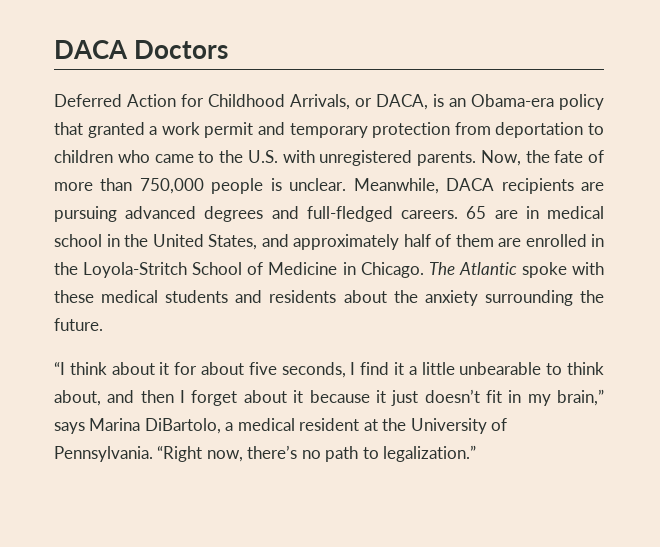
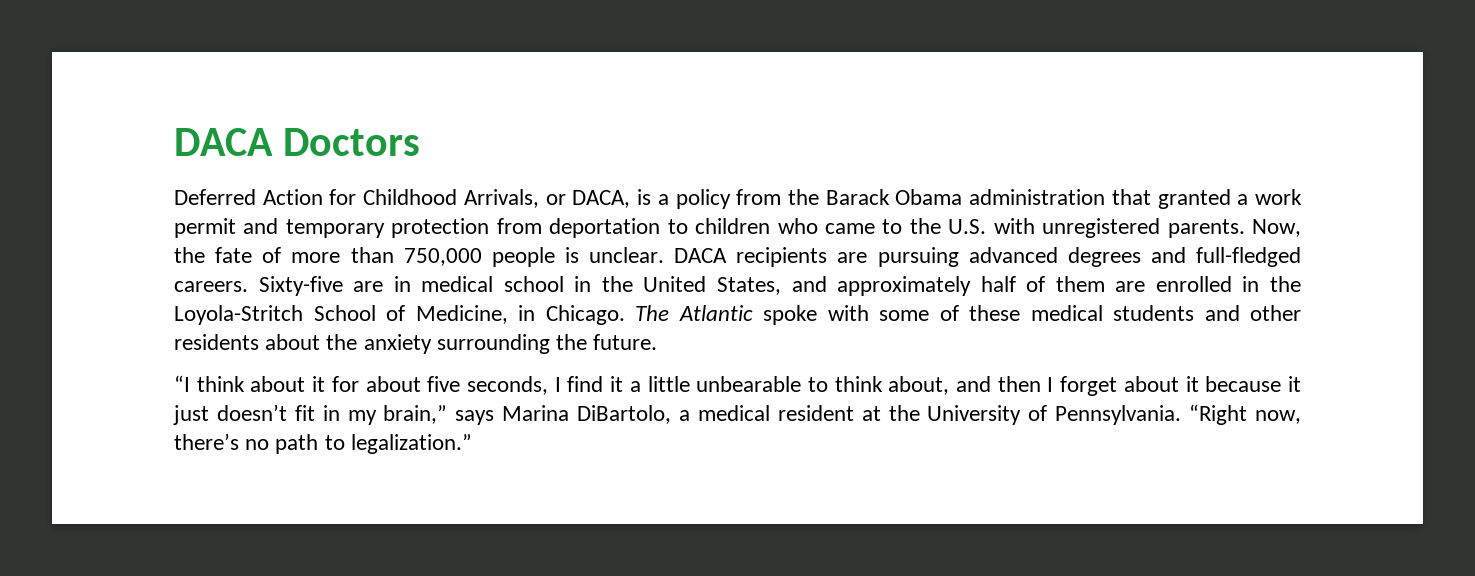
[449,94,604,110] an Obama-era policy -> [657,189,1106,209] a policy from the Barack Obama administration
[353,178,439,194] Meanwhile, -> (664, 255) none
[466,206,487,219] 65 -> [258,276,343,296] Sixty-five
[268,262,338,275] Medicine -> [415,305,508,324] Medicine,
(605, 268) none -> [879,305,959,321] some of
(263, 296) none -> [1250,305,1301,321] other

### ACTIVITY
When a line in the material above contains the word "none", copy that line out.

### RESULT OF THE EXERCISE
[353,178,439,194] Meanwhile, -> (664, 255) none
(605, 268) none -> [879,305,959,321] some of
(263, 296) none -> [1250,305,1301,321] other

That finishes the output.